Arriving I can see that Jamie is already in position, sitting inside his car – a make shift bird hide for the night. He signals to me and as I clamber in next to him he points out two gnarled posts, jutting from long tussocky grass.

“There have been three of them here tonight,” he says without taking his eyes away from the posts. “I’ve never seen so many barn owls at the same time.”

There is heavy rain forecast for later, but at the moment the sky is perfectly clear, moonless and freckled with stars. A slight glow from Jamie’s house and a slick of light from distant towns illuminates the now empty perches. I glance at my phone. I know we’ve got a narrow window here before we have to make a move – a drive of more than an hour ahead of us.

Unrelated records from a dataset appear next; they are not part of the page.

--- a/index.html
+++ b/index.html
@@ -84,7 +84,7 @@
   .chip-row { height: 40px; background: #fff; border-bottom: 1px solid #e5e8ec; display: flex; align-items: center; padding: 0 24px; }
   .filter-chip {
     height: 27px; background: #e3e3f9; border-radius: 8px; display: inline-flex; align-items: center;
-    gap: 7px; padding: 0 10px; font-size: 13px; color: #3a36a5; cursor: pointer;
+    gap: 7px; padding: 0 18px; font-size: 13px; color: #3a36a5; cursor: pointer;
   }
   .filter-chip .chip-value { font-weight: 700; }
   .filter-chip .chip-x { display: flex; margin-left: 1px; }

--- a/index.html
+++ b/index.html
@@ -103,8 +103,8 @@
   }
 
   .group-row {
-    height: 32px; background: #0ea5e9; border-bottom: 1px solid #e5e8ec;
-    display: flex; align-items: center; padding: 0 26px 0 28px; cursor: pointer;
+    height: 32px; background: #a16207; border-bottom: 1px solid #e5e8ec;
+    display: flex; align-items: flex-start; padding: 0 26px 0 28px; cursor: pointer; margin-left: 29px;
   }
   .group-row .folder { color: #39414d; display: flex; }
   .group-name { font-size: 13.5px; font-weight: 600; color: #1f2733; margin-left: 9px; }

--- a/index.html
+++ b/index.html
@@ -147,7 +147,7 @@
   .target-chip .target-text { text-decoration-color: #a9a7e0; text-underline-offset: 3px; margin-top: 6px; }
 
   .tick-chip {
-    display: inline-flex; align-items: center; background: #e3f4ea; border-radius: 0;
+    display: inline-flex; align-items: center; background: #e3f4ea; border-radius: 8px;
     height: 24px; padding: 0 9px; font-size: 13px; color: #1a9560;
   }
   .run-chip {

When the first owl arrives, it seems almost to burst out of the night in front of us. It materialises with a silent flap of white, a beaked angel with a vole clutched in a yellow knuckle of talons. I make out the ink spray of black spots on the chest that suggest the owl’s a female before she moves off again. A slightly smaller barn owl, perhaps a male, follows behind, occasionally making half-hearted but acrobatic challenges for the food. They fly over the car and away towards the nest boxes at a church nearby.

I grin at Jamie. It wasn’t long ago that barn owls were really struggling here and the chances of seeing any in an evening were few and far between. In 2005 the county’s population fell to under 70 breeding pairs as a combination of Dutch elm disease and modern barns squeezed nesting opportunities. The launch of the Suffolk Community Barn Owl project, an initiative supported by Suffolk Wildlife Trust, has to date seen 1,800 barn owl boxes installed in the county. The project has left owl numbers at around 400 breeding pairs, the highest since records began.

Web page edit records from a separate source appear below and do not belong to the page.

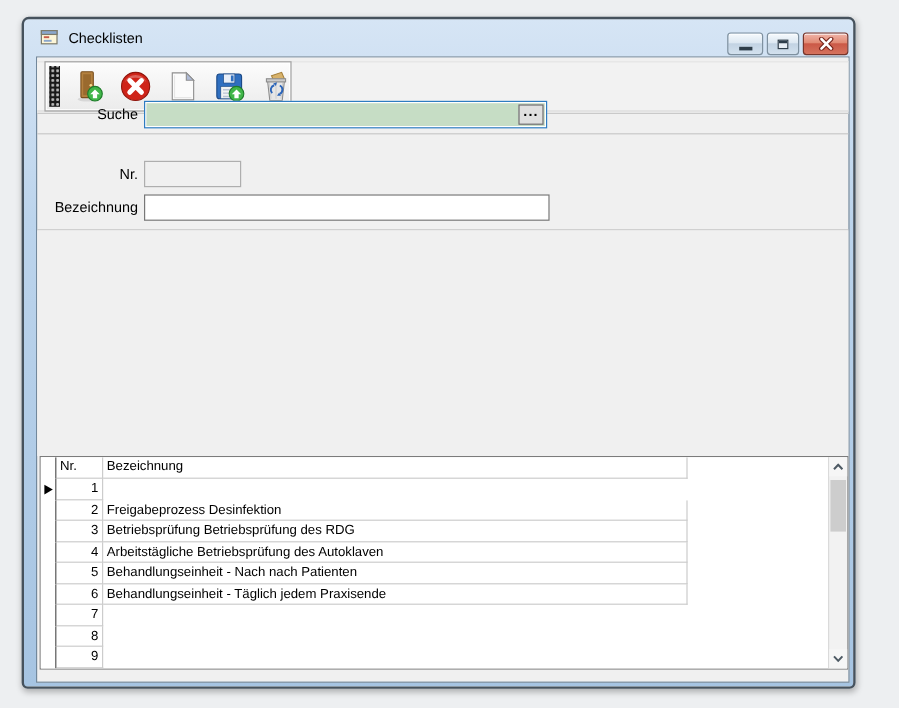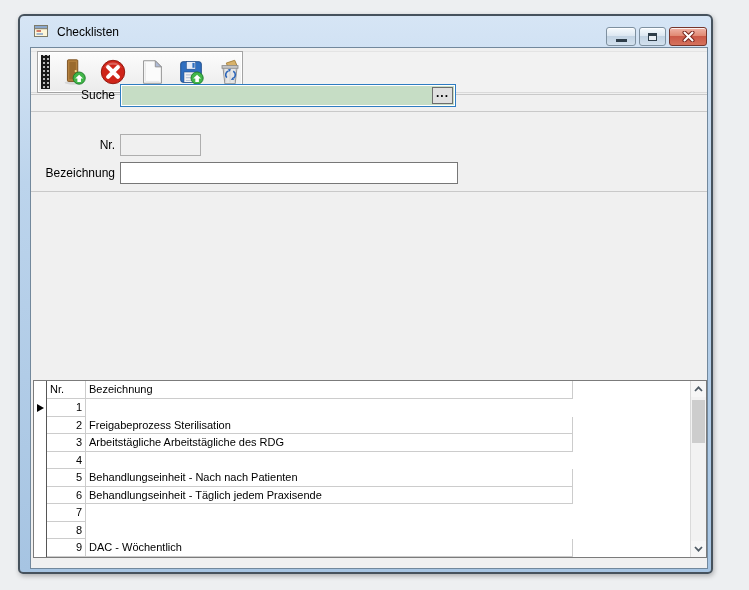--- a/index.html
+++ b/index.html
@@ -255,7 +255,7 @@
       
     </div>
     <div class="c-nr">2</div>
-    <div class="c-bez">Freigabeprozess Sterilisation</div>
+    <div class="c-bez">Freigabeprozess Desinfektion</div>
   </div>
 
   <div class="g-row">

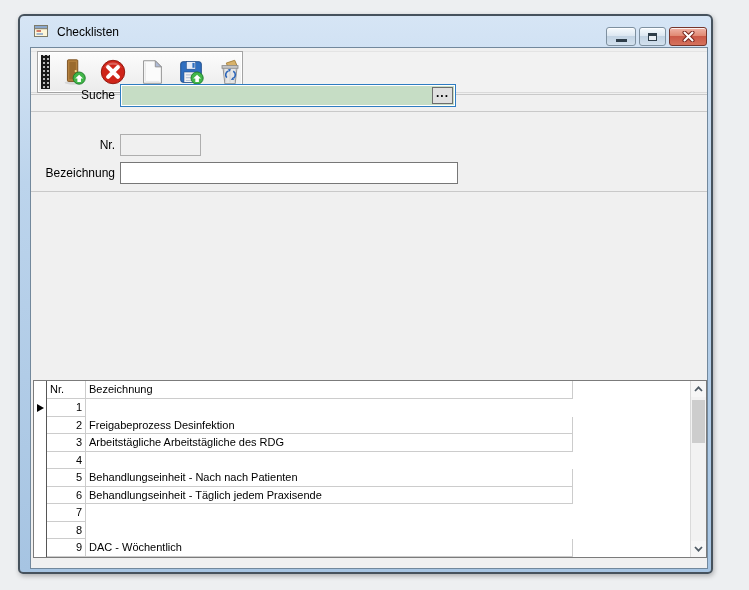--- a/index.html
+++ b/index.html
@@ -263,7 +263,7 @@
       
     </div>
     <div class="c-nr">3</div>
-    <div class="c-bez">Arbeitstägliche Arbeitstägliche des RDG</div>
+    <div class="c-bez">Betriebsprüfung Betriebsprüfung des RDG</div>
   </div>
 
   <div class="g-row">

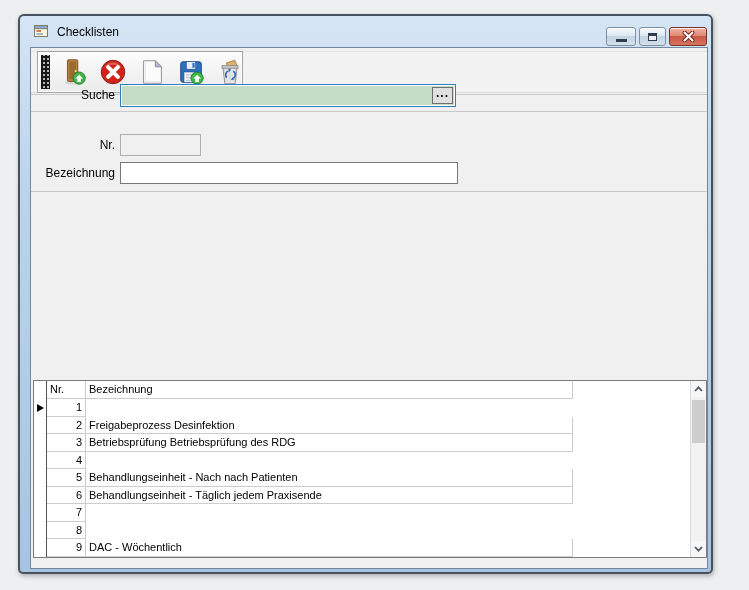--- a/index.html
+++ b/index.html
@@ -271,6 +271,7 @@
       
     </div>
     <div class="c-nr">4</div>
+    <div class="c-bez">Arbeitstägliche Betriebsprüfung des Autoklaven</div>
   </div>
 
   <div class="g-row">

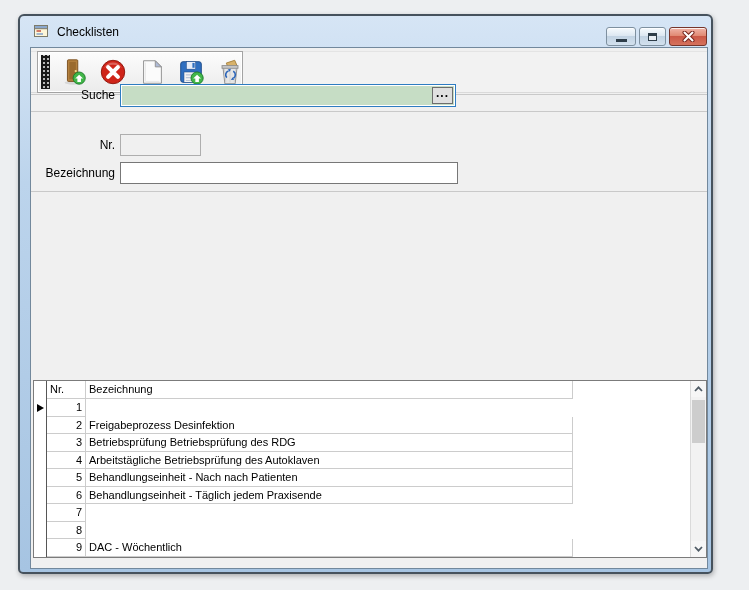--- a/index.html
+++ b/index.html
@@ -309,7 +309,6 @@
       
     </div>
     <div class="c-nr">9</div>
-    <div class="c-bez">DAC - Wöchentlich</div>
   </div>
 </div>
         </div>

It is gone 1am when we drive back into Suffolk and the rain is hammering down. Windscreen wipers barely make a difference and the wheels are dragging through deep, dark puddles that have formed at the side of the winding B roads. Suddenly Jamie stops and lowers my window. Hunkered in the branches of an oak, almost within touching distance, sits a barn owl stranded by the downpour, a lack of waterproofing the payment for the power of silent flight. He stares moodily at us with liquid black eyes, mottled caramel wings battened down and hunched against the weather. His face is the perfect feathered heart.